Joe Pearson saß immer noch an seinem Platz, gerade wie Coleman ihn verlassen hatte. Er sah auf, machte aber keine Anstalten, sich zu erheben.

Dornberger sprach als erster. Er sprach ruhig, ohne Feindschaft, so, als wolle er den Ton für die Unterhaltung bestimmen, als einen Dienst für einen alten Freund. Er sagte: »Das Kind ist tot, Joe. Ich nehme an, du hast es schon erfahren.«

Pearson antwortete langsam: »Ja, ich habe es gehört.«

»Ich habe Dr. O'Donnell alles berichtet, was geschehen ist.« Dornbergers Stimme schwankte. »Es tut mir leid, Joe. Es blieb mir nichts anderes übrig.«

Pearson machte eine kleine, hilflose Bewegung mit seinen Händen. Von seiner alten Aggressivität war keine Spur übriggeblieben. Ausdruckslos antwortete er: »Es ist gut.«

O'Donnell paßte seinen Ton dem Dornberges an. Er fragte: »Haben Sie irgend etwas zu sagen, Joe?«

Zweimal schüttelte Pearson langsam den Kopf.

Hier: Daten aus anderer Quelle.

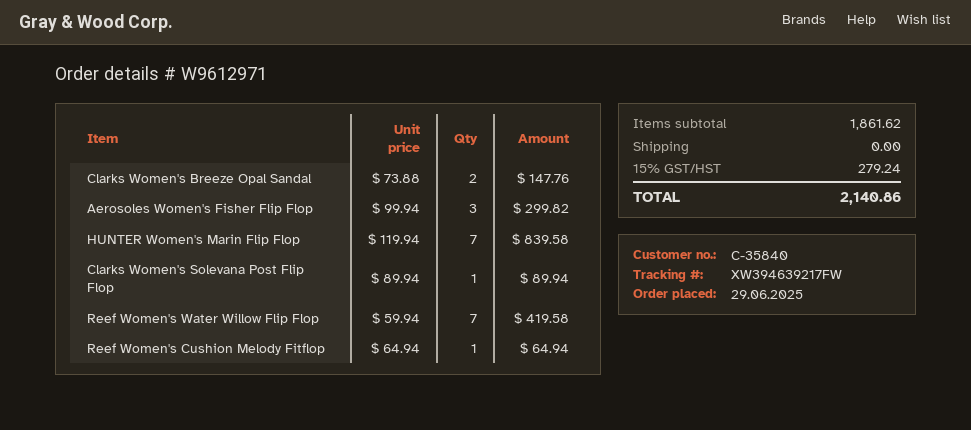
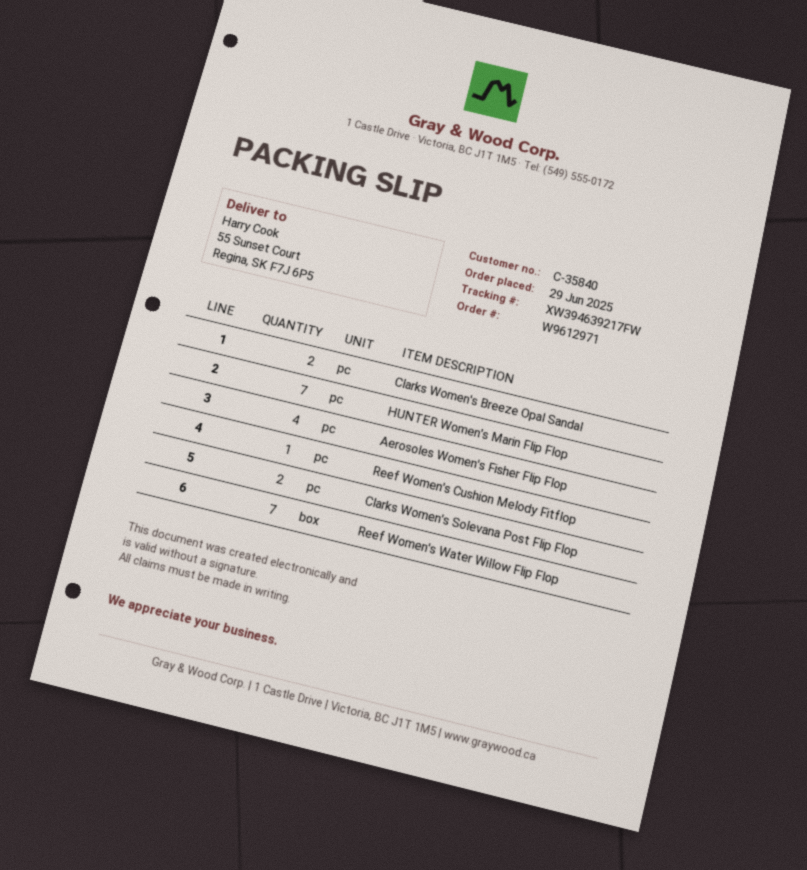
Aerosoles Women's Fisher Flip Flop: 3 -> 4
Clarks Women's Solevana Post Flip Flop: 1 -> 2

»Joe, wenn es nur dieser Fall wäre.« O'Donnell suchte nach den richtigen Worten, von denen er wußte, daß es sie nicht gab. »Wir begehen alle Fehler. Vielleicht würde ich.« Das hatte er gar nicht sagen wollen. Er festigte seine Stimme und fuhr strenger fort: »Aber es ist eine lange Liste, Joe. Wenn ich das vor den medizinischen Ausschuß bringen muß . Ich glaube, Sie wissen genau, was die Kollegen sagen werden. Sie würden es sich und uns allen erleichtern, wenn morgen vormittag um zehn Uhr Ihre Rücktrittserklärung bei der Verwaltung vorläge.«

Pearson sah O'Donnell an. »Zehn Uhr«, bestätigte er. »Sie sollen sie haben.«

Es entstand eine Pause. O'Donnell wandte sich ab, drehte sich wieder um. »Joe«, sagte er, »es tut mir leid. Aber Sie wissen ja selbst, daß ich keine Wahl habe.«

»Ja.« Die Antwort kam flüsternd, während Pearson dumpf nickte.

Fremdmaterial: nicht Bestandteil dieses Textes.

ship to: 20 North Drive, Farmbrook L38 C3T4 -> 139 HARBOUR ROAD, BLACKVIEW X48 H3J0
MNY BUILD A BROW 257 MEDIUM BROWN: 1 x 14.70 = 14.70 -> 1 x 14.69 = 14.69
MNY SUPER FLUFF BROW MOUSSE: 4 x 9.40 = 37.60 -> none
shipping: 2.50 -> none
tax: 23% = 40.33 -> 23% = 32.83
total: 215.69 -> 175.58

»Natürlich steht Ihnen Ihre Pension zu. Das ist nach zweiunddreißig Jahren nur recht und billig.« O'Donnell hörte deutlich, wie hohl seine Worte klangen.

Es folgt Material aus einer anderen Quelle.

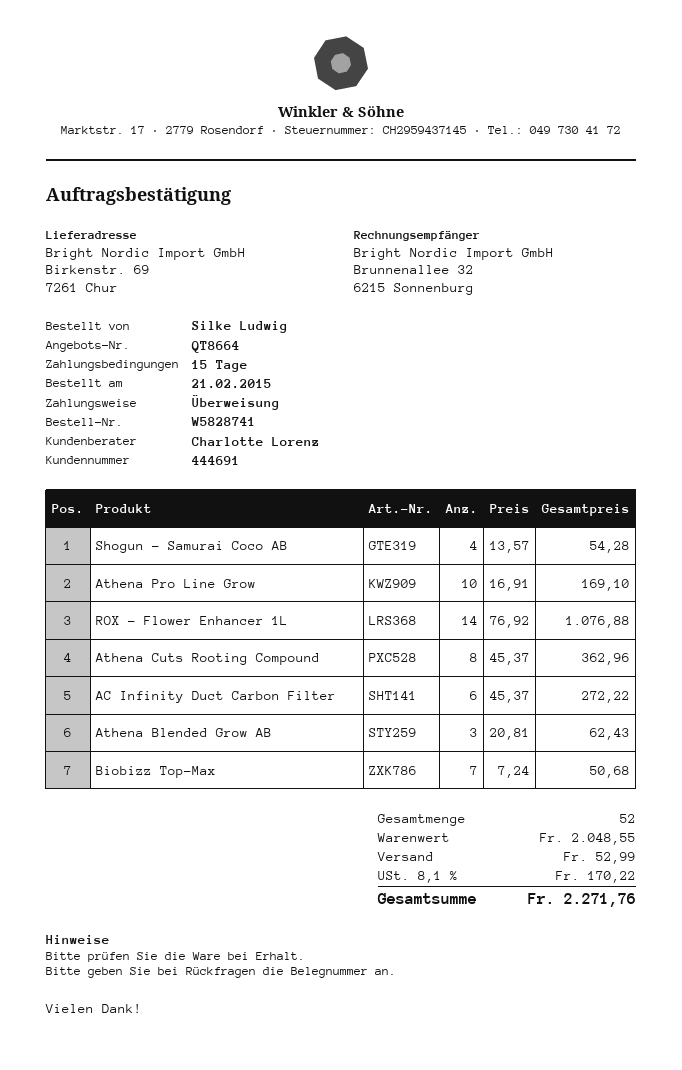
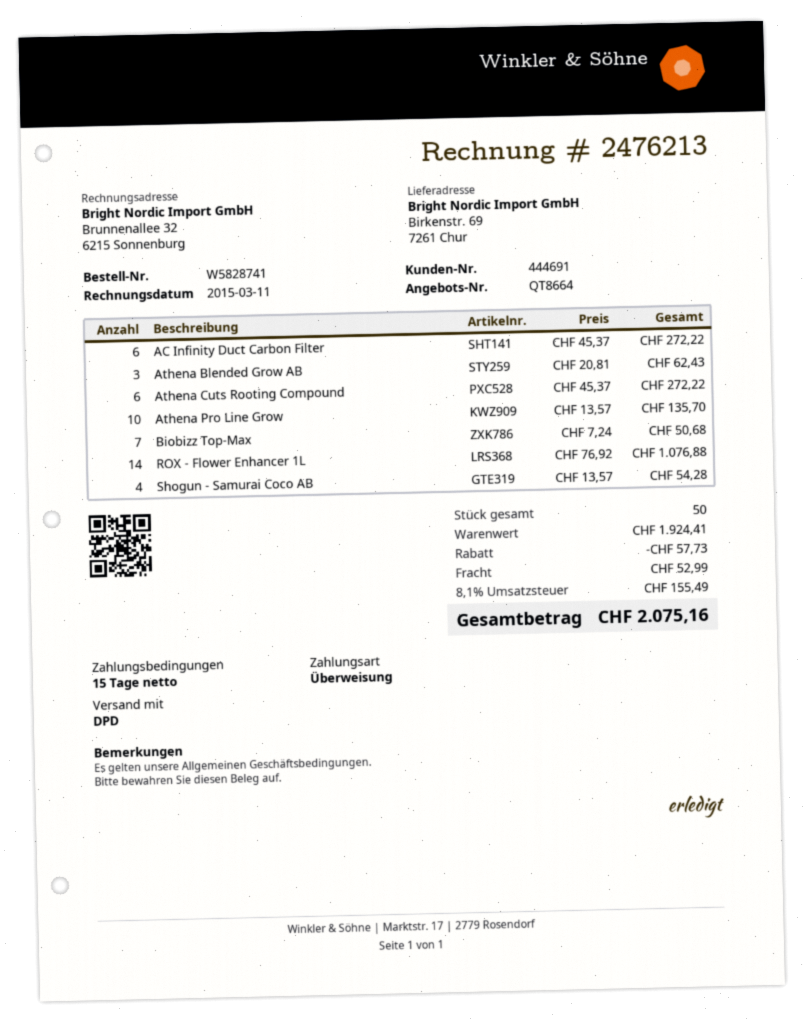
Athena Pro Line Grow: 10 x 16.91 = 169.10 -> 10 x 13.57 = 135.70
Athena Cuts Rooting Compound: 8 x 45.37 = 362.96 -> 6 x 45.37 = 272.22
total quantity: 52 -> 50
subtotal: 2048.55 -> 1924.41
discount: none -> 57.73
tax: 8.1% = 170.22 -> 8.1% = 155.49
total: 2271.76 -> 2075.16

Zum erstenmal, seit sie hereingekommen waren, veränderte sich Pearsons Ausdruck. Mit dem Anflug eines gequälten Lächelns sah er O'Donnell an. »Danke.«

Zweiunddreißig Jahre! O'Donnell dachte: Mein Gott, das ist der größte Teil der Lebensarbeit eines Mannes. Und so muß es enden. Er hätte gern mehr gesagt, versucht, es für alle leichter zu machen, Worte zu finden, um das Gute anzuerkennen, das Joe Pearson geleistet hatte - er mußte viel Gutes in seinem Leben geleistet haben. Während er noch nach Worten suchte, kam Harry Tomaselli herein.

Der Verwaltungsdirektor war in Eile. Er hatte sich nicht damit aufgehalten, erst anzuklopfen. Er sah zuerst Pearson an. Dann fiel sein Blick auf Dornberger und O'Donnell. »Kent«, sagte er gehetzt, »ich bin froh, daß Sie hier sind.«

Ehe O'Donnell antworten konnte, wandte Tomaselli sich wieder Pearson zu. »Joe«, begann er, »können Sie sofort mit in mein Büro kommen? In einer Stunde habe ich eine dringende Sitzung des Stabes einberufen. Ich wollte nur vorher noch mit Ihnen sprechen.«

Scharf fragte O'Donnell: »Eine Sondersitzung? Weshalb?«

Tomaselli drehte sich um. Sein Gesicht war ernst, seine Augen besorgt. »Im Krankenhaus wurde Typhus entdeckt«, verkündete er. »Dr. Chandler hat zwei Fälle gemeldet, und vier weitere sind typhusverdächtig. Es liegt eine Epidemie vor, und wir müssen den Ursprung finden.«

Elizabeth sah auf, als sich die Tür öffnete und John eintrat. Er schloß die Tür hinter sich, lehnte sich einen Augenblick mit dem Rücken dagegen. Es wurde kein Wort gesagt, nur ihre Augen sprachen - Trauer, flehende Bitten und eine überwältigende Liebe.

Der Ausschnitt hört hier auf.